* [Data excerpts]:
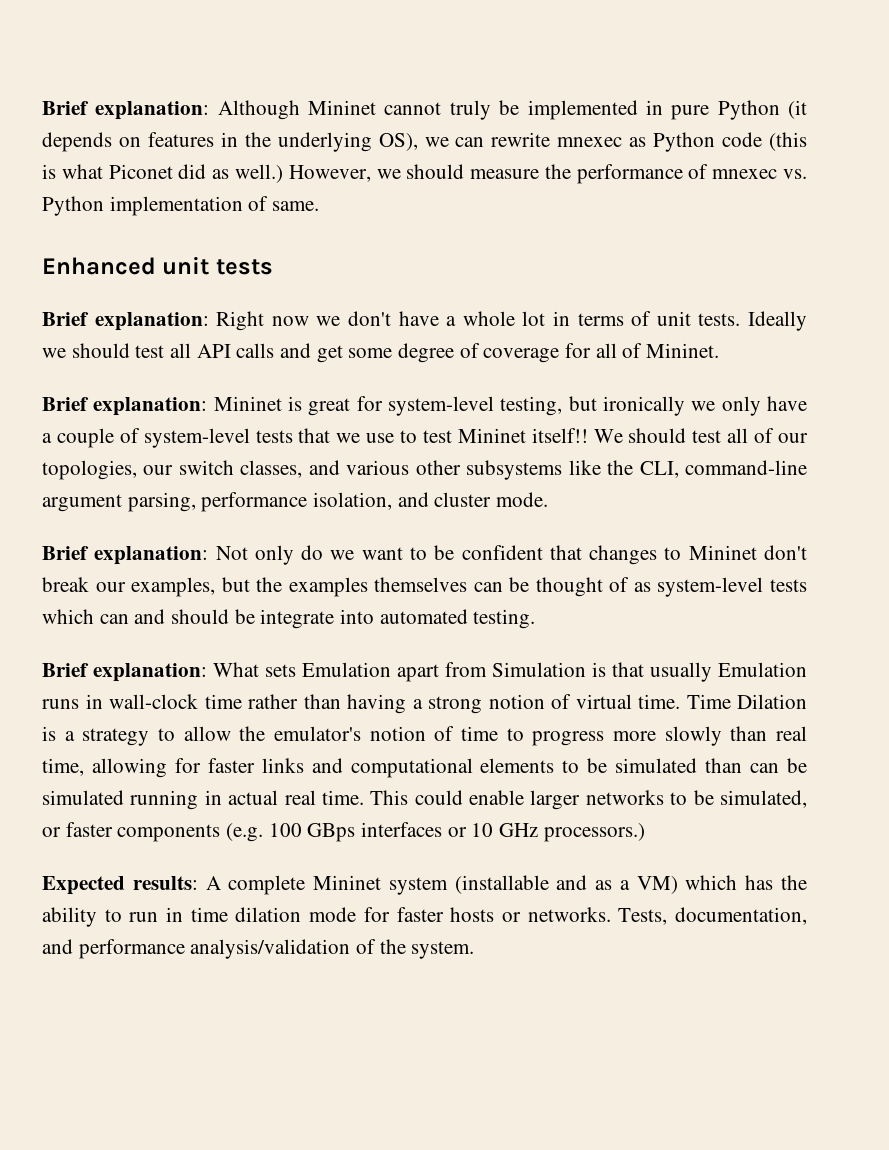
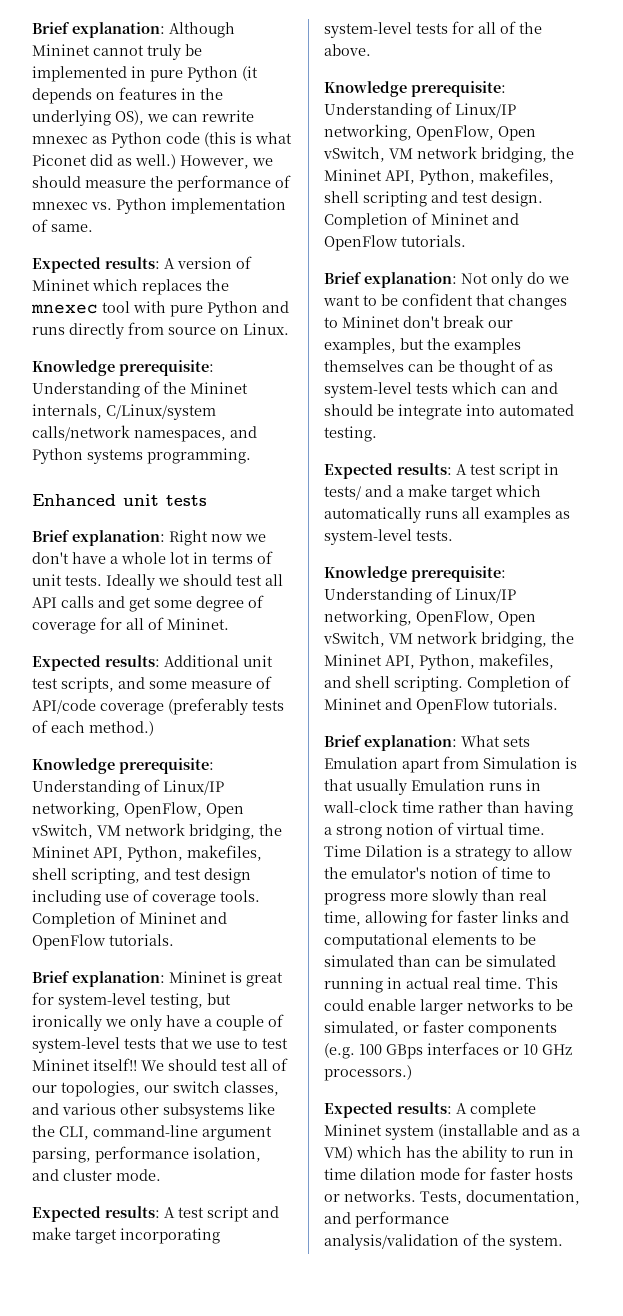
+ Expected results: A version of Mininet which replaces the mnexec tool with pure Python and runs directly from source on Linux.
+ Knowledge prerequisite: Understanding of the Mininet internals, C/Linux/system calls/network namespaces, and Python systems programming.
+ Expected results: Additional unit test scripts, and some measure of API/code coverage (preferably tests of each method.)
+ Knowledge prerequisite: Understanding of Linux/IP networking, OpenFlow, Open vSwitch, VM network bridging, the Mininet API, Python, makefiles, shell scripting, and test design including use of coverage tools. Completion of Mininet and OpenFlow tutorials.
+ Expected results: A test script and make target incorporating system-level tests for all of the above.
+ Knowledge prerequisite: Understanding of Linux/IP networking, OpenFlow, Open vSwitch, VM network bridging, the Mininet API, Python, makefiles, shell scripting and test design. Completion of Mininet and OpenFlow tutorials.
+ Expected results: A test script in tests/ and a make target which automatically runs all examples as system-level tests.
+ Knowledge prerequisite: Understanding of Linux/IP networking, OpenFlow, Open vSwitch, VM network bridging, the Mininet API, Python, makefiles, and shell scripting. Completion of Mininet and OpenFlow tutorials.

* [Task]: Leaving out only the pictures, retype every record exactly.

* [Solution]:
+ Expected results: A version of Mininet which replaces the mnexec tool with pure Python and runs directly from source on Linux.
+ Knowledge prerequisite: Understanding of the Mininet internals, C/Linux/system calls/network namespaces, and Python systems programming.
+ Expected results: Additional unit test scripts, and some measure of API/code coverage (preferably tests of each method.)
+ Knowledge prerequisite: Understanding of Linux/IP networking, OpenFlow, Open vSwitch, VM network bridging, the Mininet API, Python, makefiles, shell scripting, and test design including use of coverage tools. Completion of Mininet and OpenFlow tutorials.
+ Expected results: A test script and make target incorporating system-level tests for all of the above.
+ Knowledge prerequisite: Understanding of Linux/IP networking, OpenFlow, Open vSwitch, VM network bridging, the Mininet API, Python, makefiles, shell scripting and test design. Completion of Mininet and OpenFlow tutorials.
+ Expected results: A test script in tests/ and a make target which automatically runs all examples as system-level tests.
+ Knowledge prerequisite: Understanding of Linux/IP networking, OpenFlow, Open vSwitch, VM network bridging, the Mininet API, Python, makefiles, and shell scripting. Completion of Mininet and OpenFlow tutorials.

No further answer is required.